Daniel Varga, the chief physician officer at Hackensack Meridian Health, which operates 17 hospitals across North and Central Jersey, said he expects a “typical flu season,” hence the need for residents to get an annual flu shot on top of the COVID-19 vaccine.

Maron said Holy Name’s testing capacity makes the facility able to quickly discern illnesses like the flu or cold from COVID-19. And he expects rebound in the two. “What really mitigated the spread of the virus and flu and cold was the separation,” he said. “Giants Stadium hadn’t been open, large theaters hadn’t been open. People haven’t been going to concerts, people haven’t been going to Broadway.”

The concern, he said, is that those very likely become “spreader events” that lead to painful outbreaks. “Shutting down those events again would probably be the greatest mitigating intervention.”

James Matera, the chief medical officer for CentraState Medical Center in Freehold, cautioned that the current “hybrid status with situational masking” could very well allow the flu to become more prevalent in these colder months.

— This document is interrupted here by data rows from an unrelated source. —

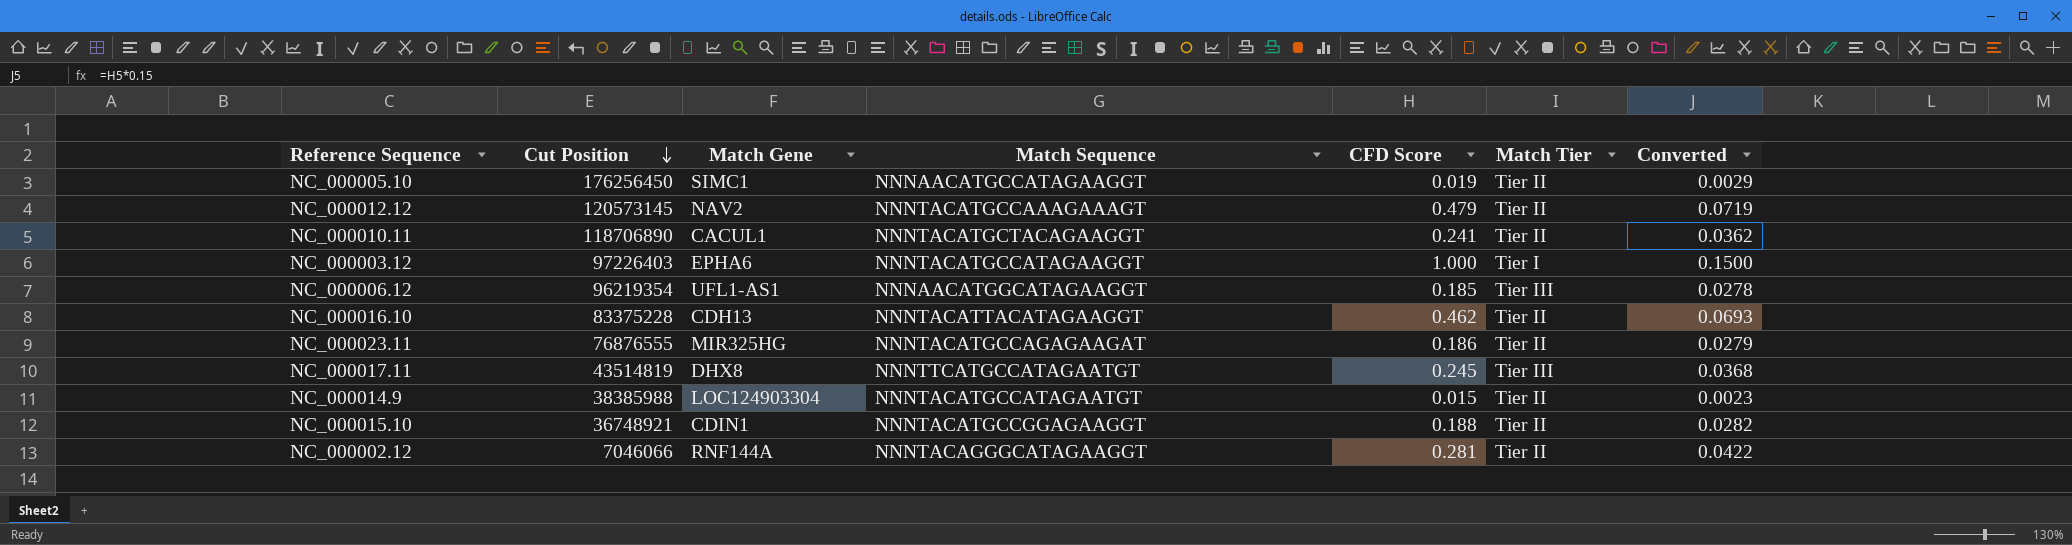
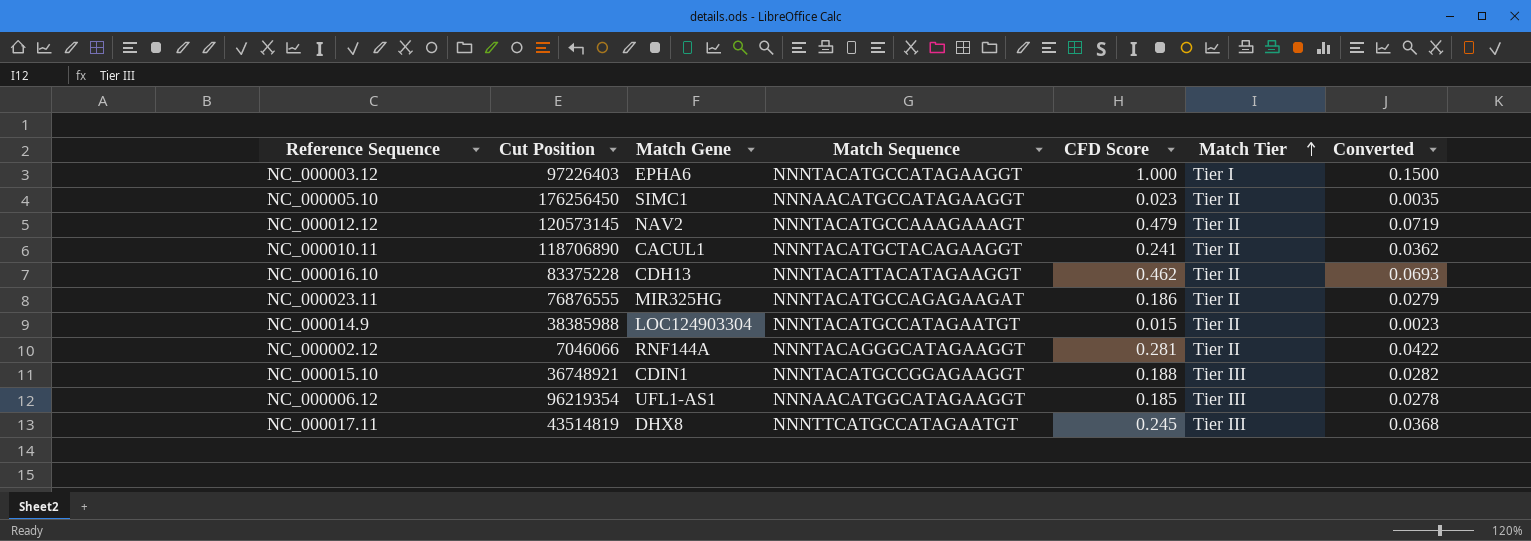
row order: Cut Position descending -> Match Tier ascending
NC_000005.10 | CFD Score: 0.019 -> 0.023
NC_000005.10 | Converted: 0.0029 -> 0.0035
NC_000015.10 | Match Tier: Tier II -> Tier III

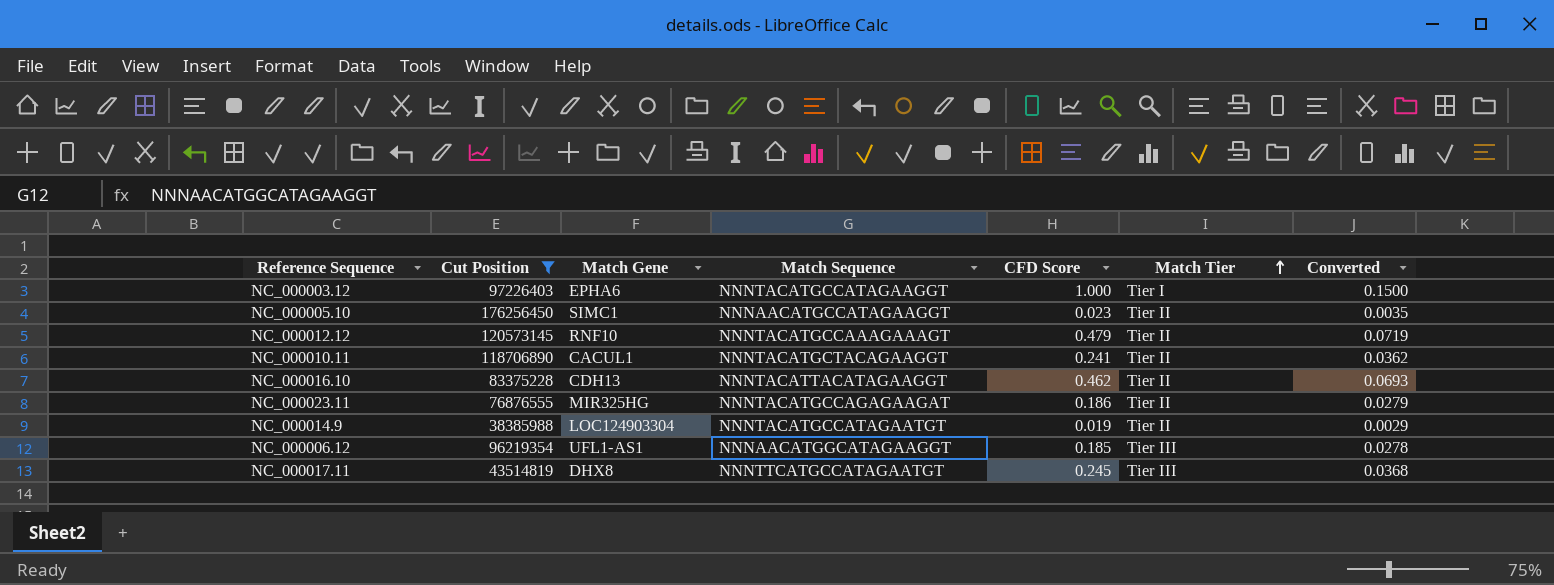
filter: none -> Cut Position >= 38385988
NC_000012.12 | Match Gene: NAV2 -> RNF10
NC_000014.9 | CFD Score: 0.015 -> 0.019
NC_000014.9 | Converted: 0.0023 -> 0.0029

Dr. Daniel Varga, chief physician executive, Hackensack Meridian Health.
Varga

And Elnahal and Varga noted that many patients have been returning to the hospitals for elective procedures to finally get long-delayed care.  According to the NJHA, the most common elective procedures are bariatric surgery, pacemaker insertion, spinal fusion, knee replacement and hernia repair. These matters might not be life or death, but they could have a major impact on overall health and quality of life.

“Before this past little blip, we were really humming along,” Varga said in an interview. “A lot of folks wanted to get vaccinated before they came in for their elective procedure.” He estimated that “most of our elective procedures are back to pre-COVID levels.”

In addition, many patients are utilizing urgent care or telehealth services whereas before COVID-19, they might have made the emergency room their default choice. “Some folks are beginning to wonder whether [emergency department] volumes will ever come back,” Varga said.

Elnahal called it a “good sign that people are confident enough to get their health care again.” Substance use and mental health disorders “exploded” during the pandemic, and that needs to be addressed, he added.

Lauren Yedvab, head of lab services for the Atlantic Health System, which operates five hospitals, said that thanks to COVID-19 mitigation efforts, the health network has “been able to return our procedure schedule to near pre-pandemic levels in recent months.”

But other hospital executives have said patients are still anxious about coming back in because of the virus.  Maron said that while more patients are coming into Holy Name for elective procedures than they were last year, many are opting to live with “those higher levels of discomfort than they normally would, out of fear” of the variant.

“We’re not banking on it staying strong through the fall,” he said of elective procedures, “especially if there’s any kind of change with the variants.”

Matera agreed that a significant number of patients are still too worried about the pandemic to come back in for routine medical care. “While 2021 has shown promise in getting back toward normal … patients [are] still being reluctant to follow through with routine medical care, whether it is procedures like joint replacements
or general healthcare initiatives like management of diabetes and cardiovascular disease,” Matera said.